> Problem requirements
Transcribe the stretch of entries below from the line with "gap: 19px ->" through the line with "html: <span>Followers</span> ->", exactly and with both ends included; leave out all other lines.

> Data to examine

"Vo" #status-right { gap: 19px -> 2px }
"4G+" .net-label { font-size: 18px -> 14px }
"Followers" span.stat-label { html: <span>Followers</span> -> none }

--

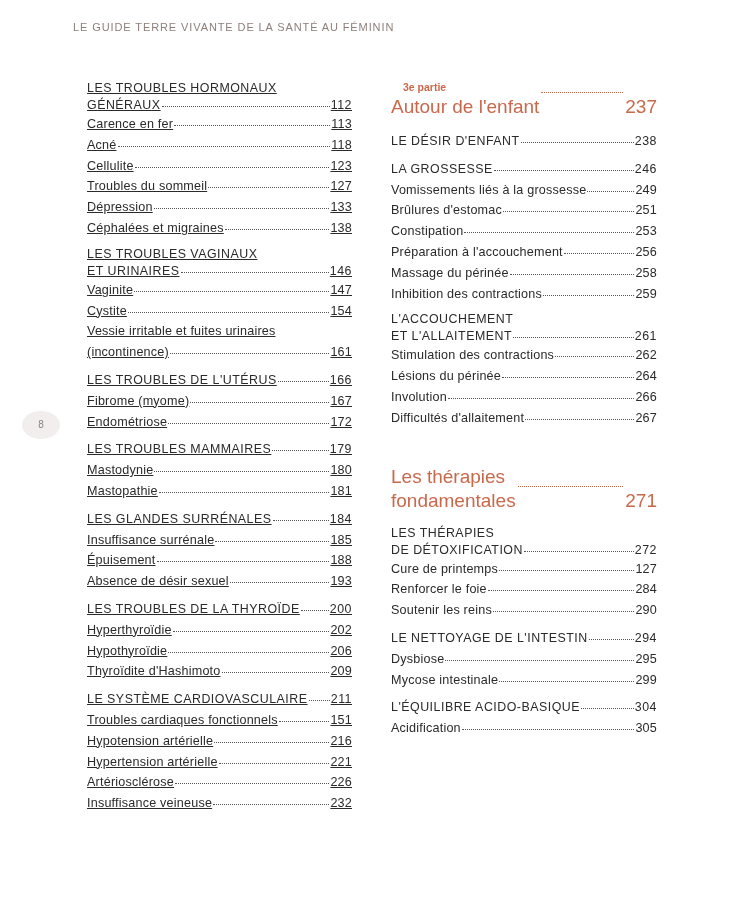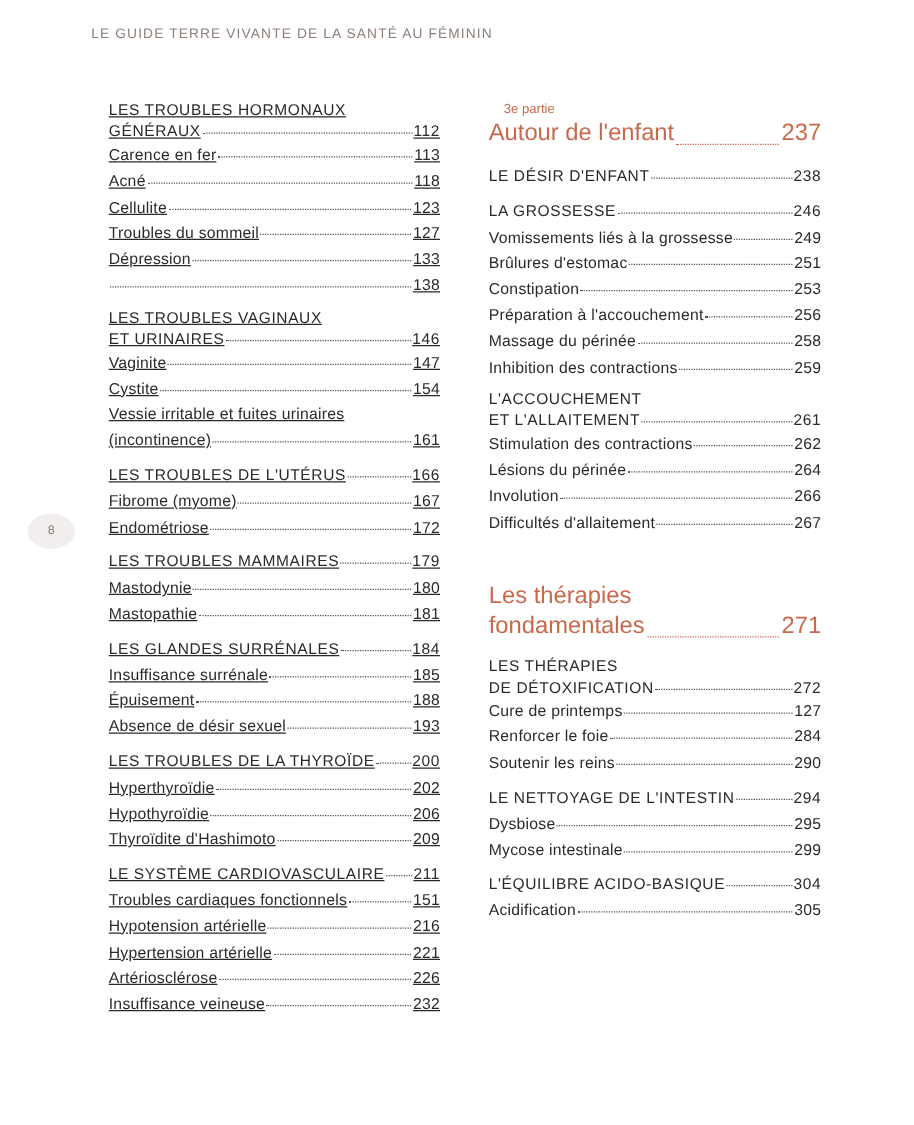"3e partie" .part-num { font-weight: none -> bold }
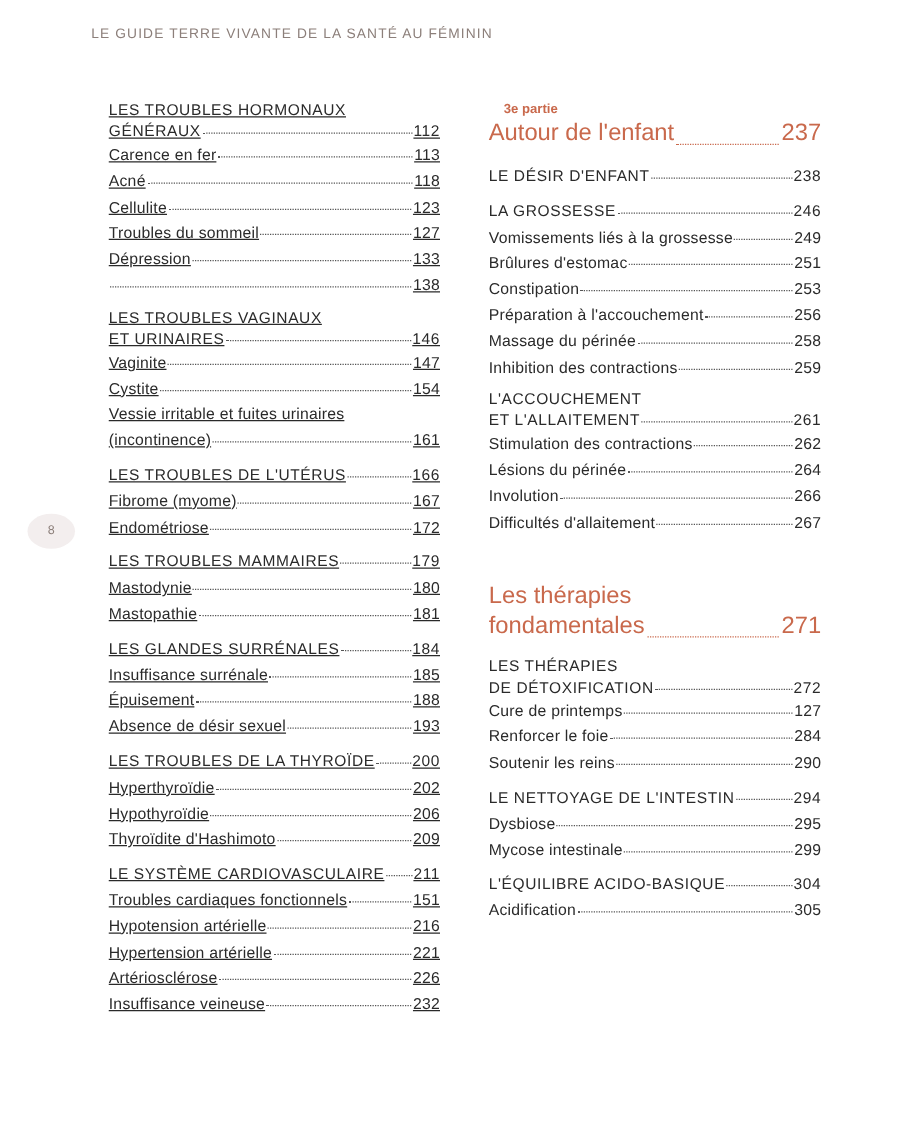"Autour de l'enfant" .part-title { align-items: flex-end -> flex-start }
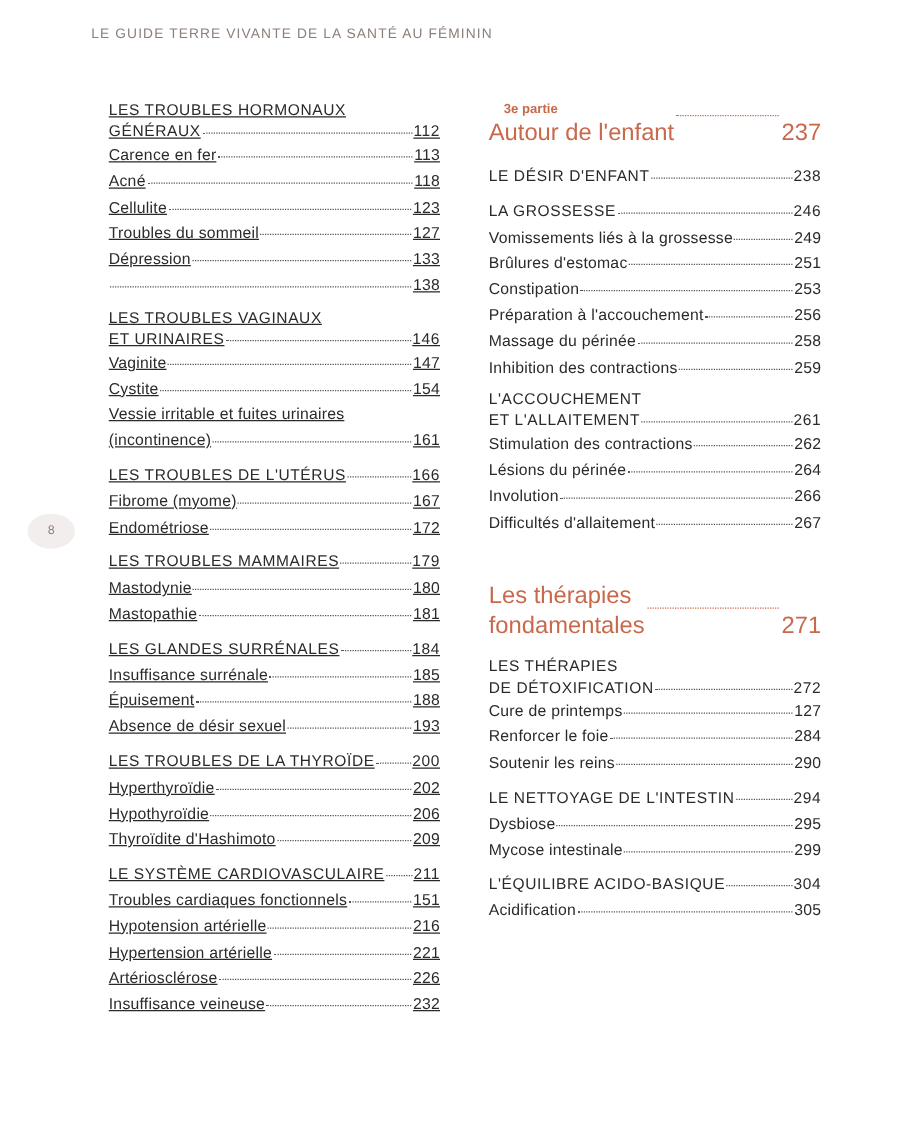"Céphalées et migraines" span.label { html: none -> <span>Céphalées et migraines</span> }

> Answer to the problem
"Vo" #status-right { gap: 19px -> 2px }
"4G+" .net-label { font-size: 18px -> 14px }
"Followers" span.stat-label { html: <span>Followers</span> -> none }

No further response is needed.